Dalam sebuah pernyataan, kelompok itu mengatakan "mereka yang berada di dalam kendaraan Israel tewas dan terluka" dalam operasi itu, tanpa memberikan detail informasi lebih lanjut.
Tentara Israel, sementara itu, memberikan konfirmasi bahwa rudal anti-tank ditembakkan dari Lebanon, yang mengenai posisi pertahanan militer di Israel utara.

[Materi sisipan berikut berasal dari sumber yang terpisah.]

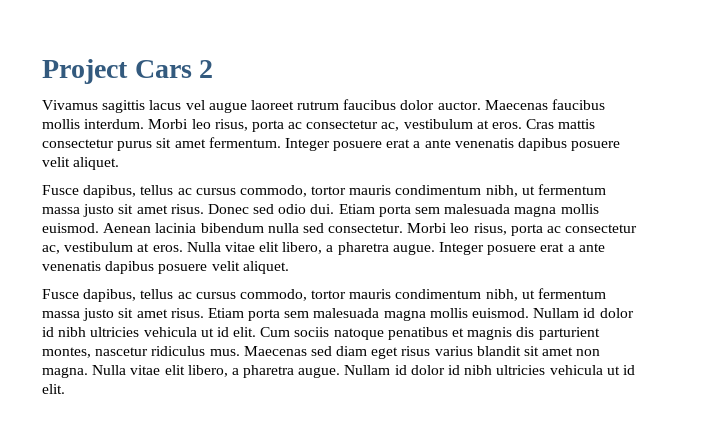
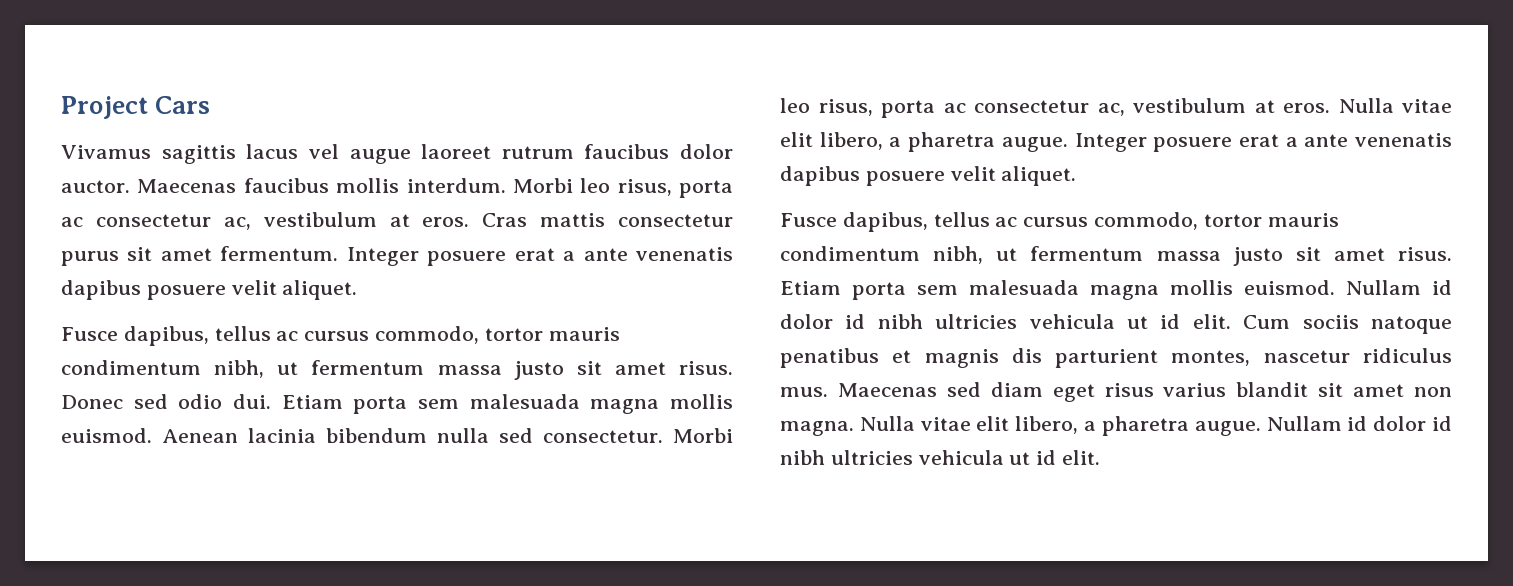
[199,60,214,78] 2 -> (211, 105) none

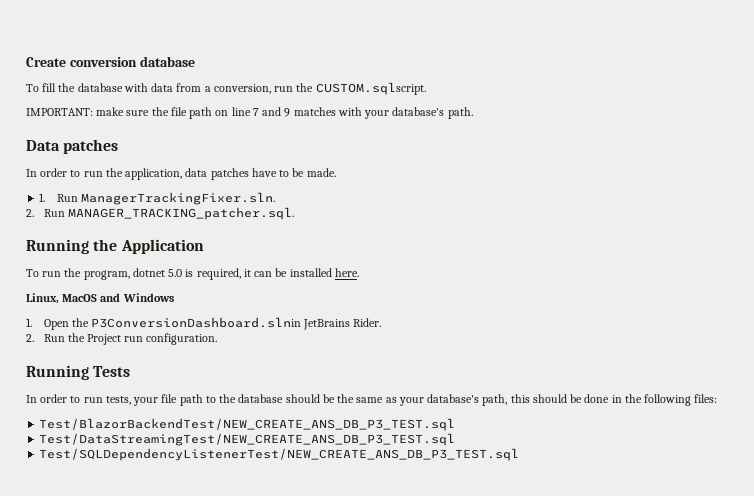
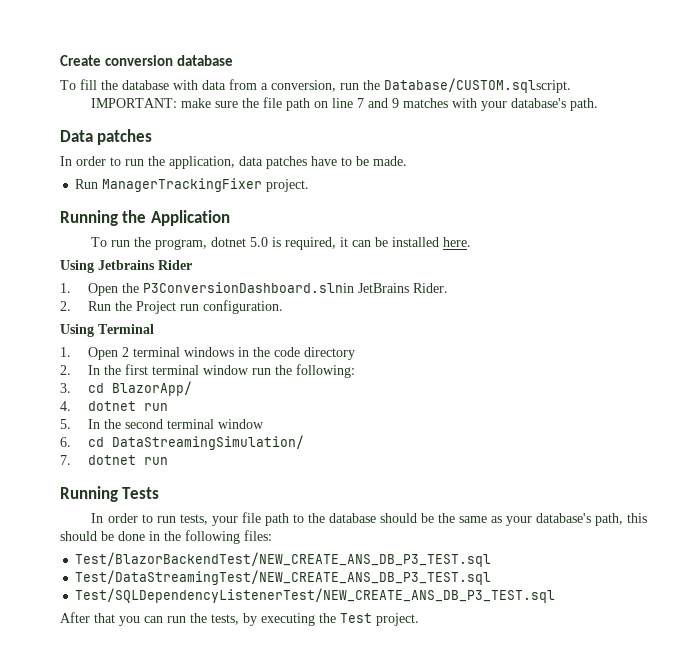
[315,82,426,95] CUSTOM.sqlscript. -> [384,78,571,93] Database/CUSTOM.sqlscript.
[39,192,275,205] [26,207,294,220] 1. Run ManagerTrackingFixer.sln. // 2. Run MANAGER_TRACKING_patcher.sql. -> [75,178,310,192] Run ManagerTrackingFixer project.
[26,293,174,304] Linux, MacOS and Windows -> [60,260,192,273] Using Jetbrains Rider
(218, 339) none -> [60,324,154,337] [60,347,355,360] [60,364,355,378] [60,381,192,396] [60,401,168,411] [60,419,264,429] [60,435,304,450] [60,455,168,465] // Using Terminal // 1. Open 2 terminal windows in the code directory // 2. In the first terminal window run the following: // 3. cd BlazorApp/ // 4. dotnet run // 5. In the second terminal window // 6. cd DataStreamingSimulation/ // 7. dotnet run
(520, 454) none -> [60,612,419,626] // After that you can run the tests, by executing the Test project.

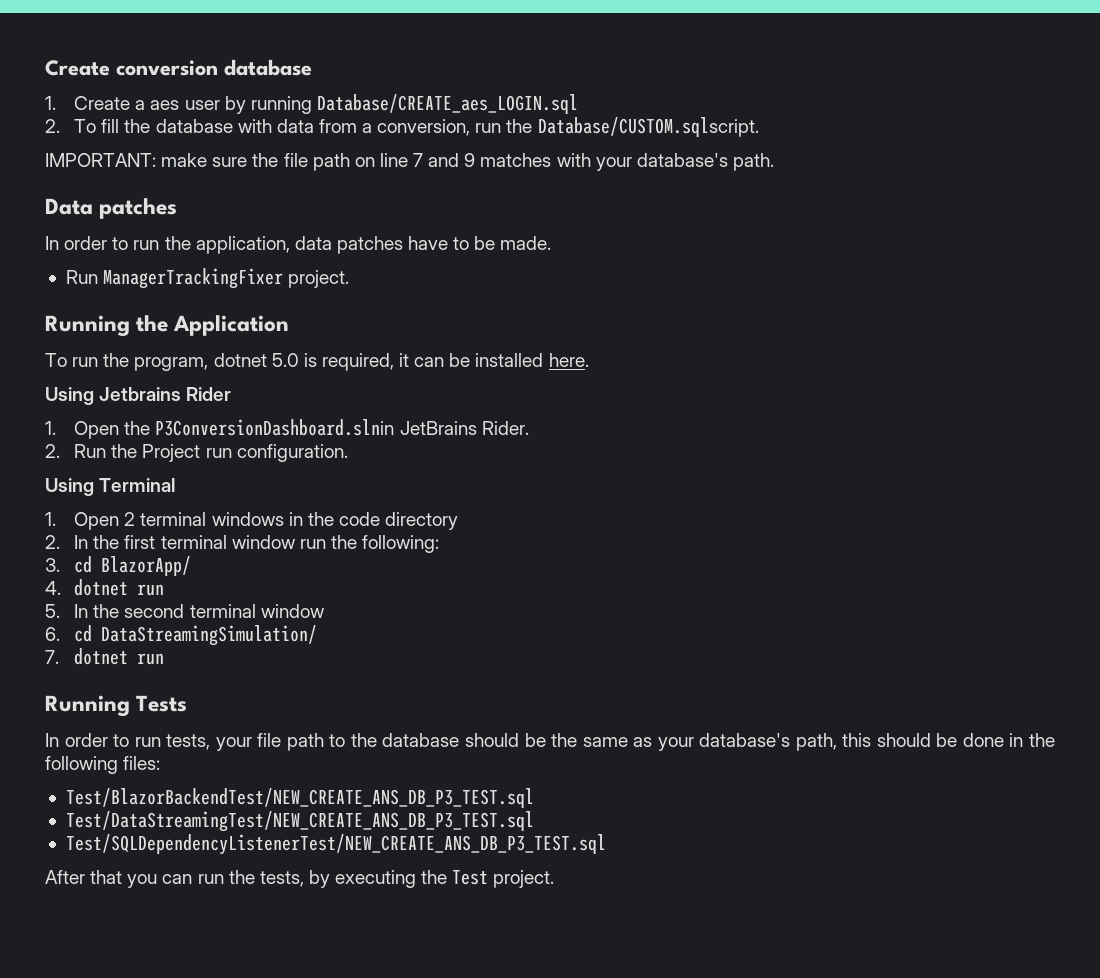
(234, 60) none -> [45,94,578,114] [45,119,60,133] 1. Create a aes user by running Database/CREATE_aes_LOGIN.sql // 2.

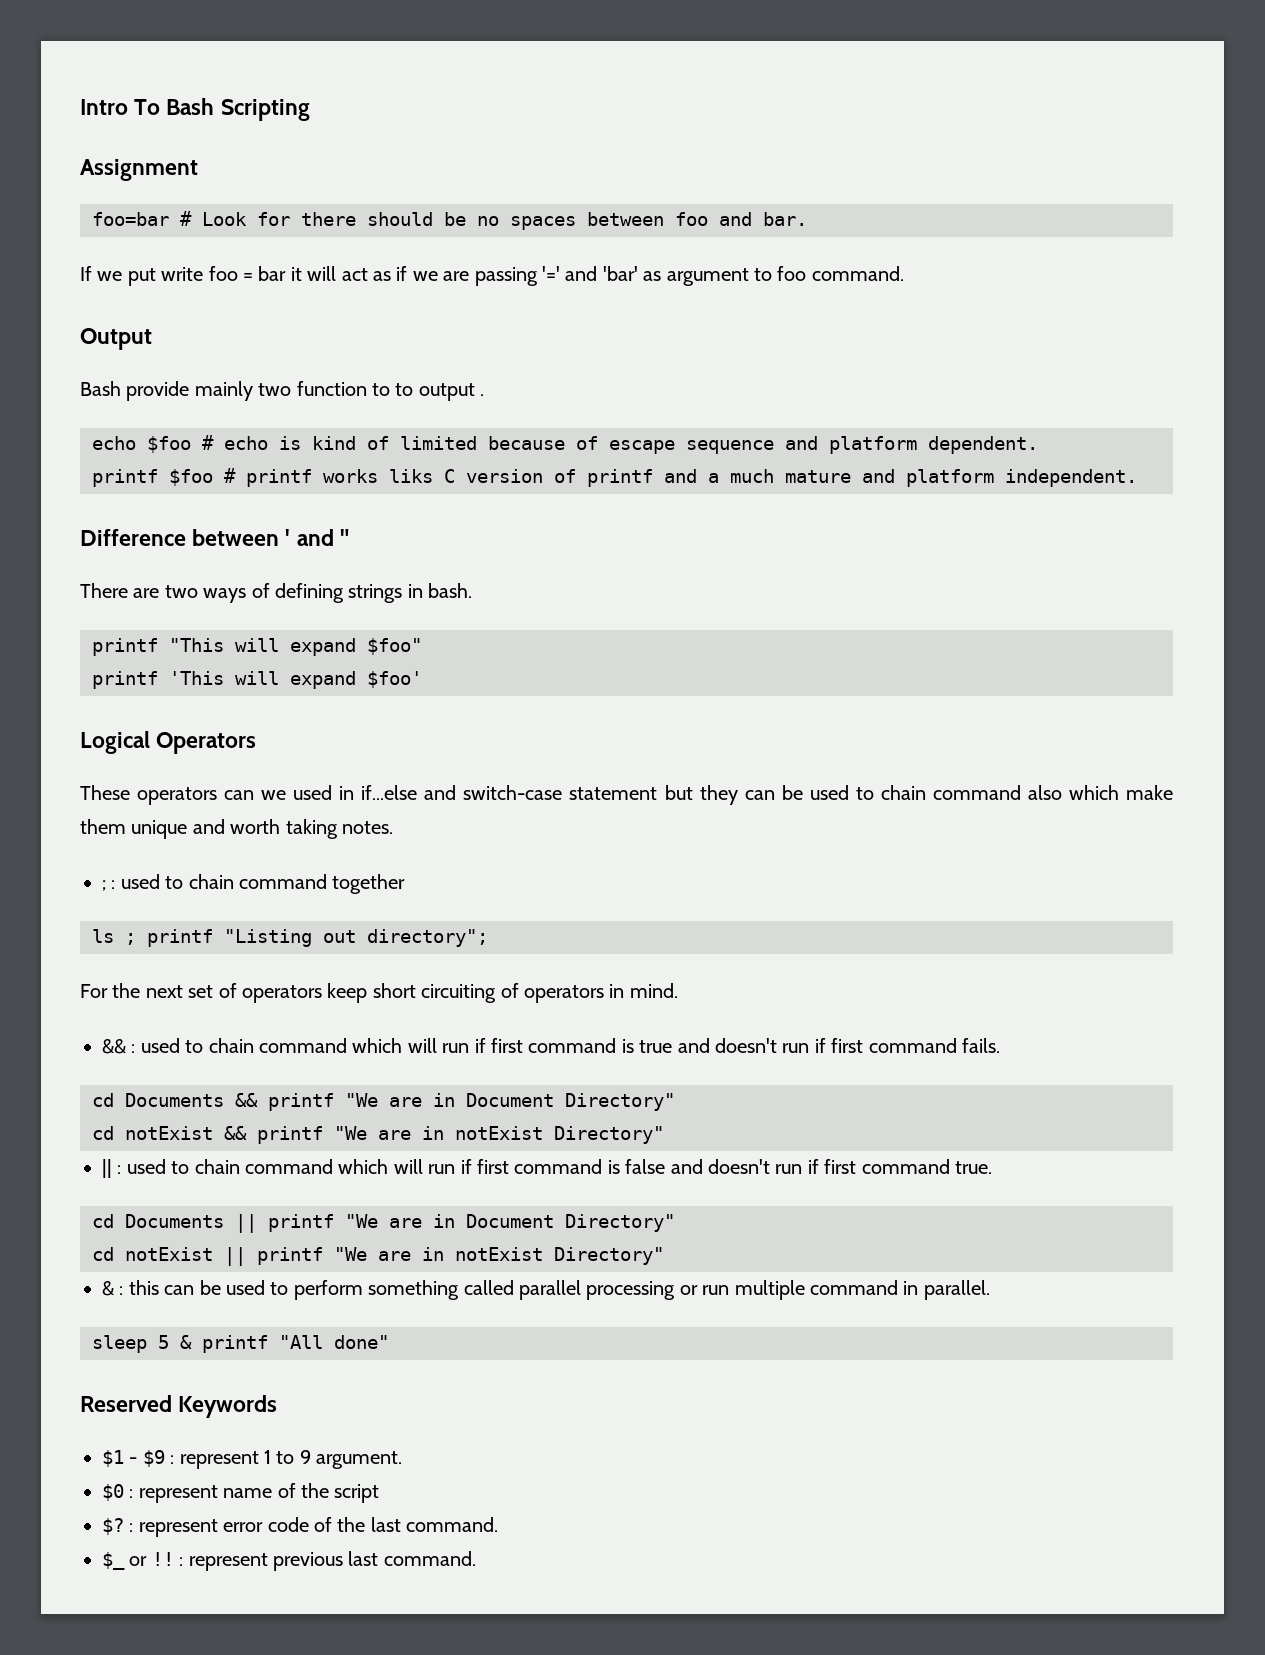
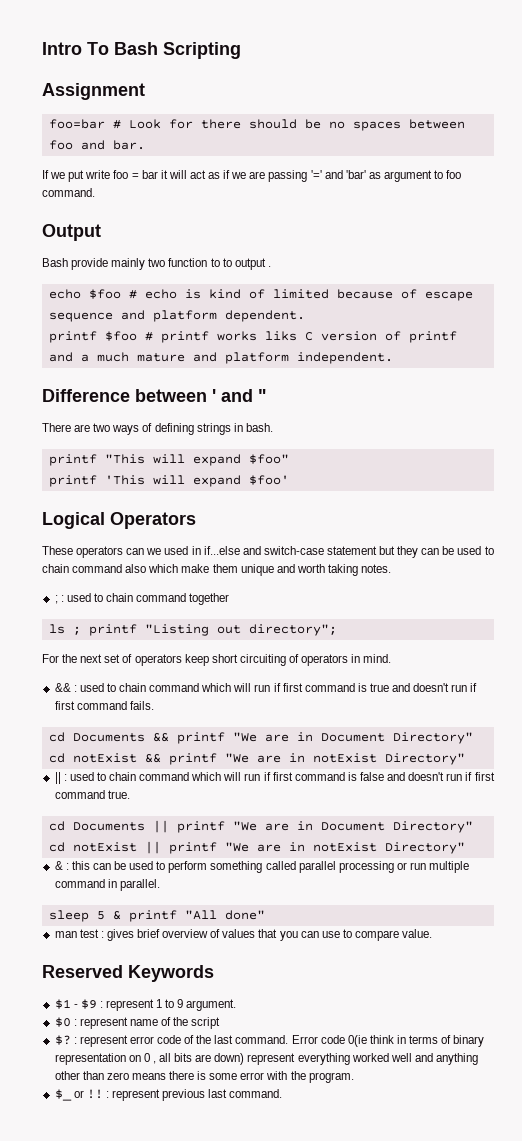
(389, 1342) none -> [54,929,433,941] // man test : gives brief overview of values that you can use to compare value.
(499, 1524) none -> [291,1035,485,1047] [54,1053,479,1065] [54,1071,354,1083] Error code 0(ie think in terms of binary representation on 0 , all bits are down) represent everything worked well and anything other than zero means there is some error with the program.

"Kami mengembalikan tembakan ke sumber serangan di Lebanon selatan," kata militer lewat sebuah pernyataan.
Peningkatan eskalasi itu terjadi seminggu setelah sebuah drone Israel jatuh dan satu lagi meledak di pinggiran selatan Beirut.
Pada 2006, Israel melancarkan perang melawan Hizbullah, yang menewaskan sedikitnya 1.200 orang, kebanyakan warga sipil Lebanon.